[PROVIDED DATA — start]

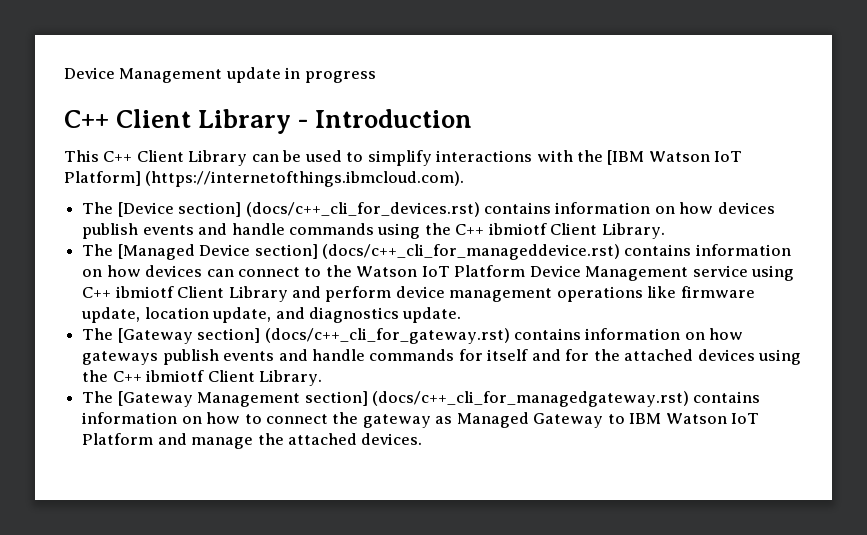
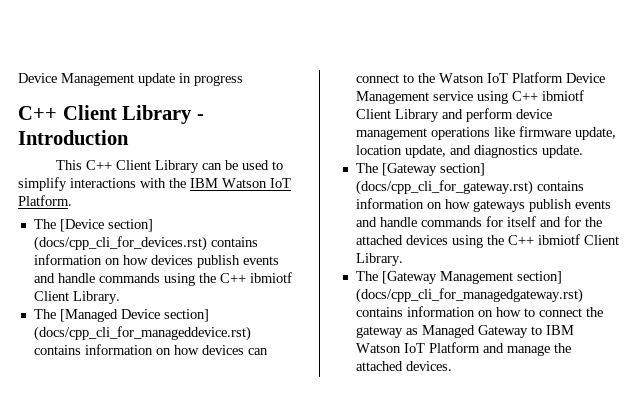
- This C++ Client Library can be used to simplify interactions with the [IBM Watson IoT Platform] (https://internetofthings.ibmcloud.com).
+ This C++ Client Library can be used to simplify interactions with the IBM Watson IoT Platform.
- The [Device section] (docs/c++_cli_for_devices.rst) contains information on how devices publish events and handle commands using the C++ ibmiotf Client Library.
+ The [Device section] (docs/cpp_cli_for_devices.rst) contains information on how devices publish events and handle commands using the C++ ibmiotf Client Library.
- The [Managed Device section] (docs/c++_cli_for_manageddevice.rst) contains information on how devices can connect to the Watson IoT Platform Device Management service using C++ ibmiotf Client Library and perform device management operations like firmware update, location update, and diagnostics update.
+ The [Managed Device section] (docs/cpp_cli_for_manageddevice.rst) contains information on how devices can connect to the Watson IoT Platform Device Management service using C++ ibmiotf Client Library and perform device management operations like firmware update, location update, and diagnostics update.
- The [Gateway section] (docs/c++_cli_for_gateway.rst) contains information on how gateways publish events and handle commands for itself and for the attached devices using the C++ ibmiotf Client Library.
+ The [Gateway section] (docs/cpp_cli_for_gateway.rst) contains information on how gateways publish events and handle commands for itself and for the attached devices using the C++ ibmiotf Client Library.
- The [Gateway Management section] (docs/c++_cli_for_managedgateway.rst) contains information on how to connect the gateway as Managed Gateway to IBM Watson IoT Platform and manage the attached devices.
+ The [Gateway Management section] (docs/cpp_cli_for_managedgateway.rst) contains information on how to connect the gateway as Managed Gateway to IBM Watson IoT Platform and manage the attached devices.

[PROVIDED DATA — finish]

TASK STATEMENT ▸ If a line in the records above has the word "simplify", copy it out.

WRITTEN SOLUTION ▸
- This C++ Client Library can be used to simplify interactions with the [IBM Watson IoT Platform] (https://internetofthings.ibmcloud.com).
+ This C++ Client Library can be used to simplify interactions with the IBM Watson IoT Platform.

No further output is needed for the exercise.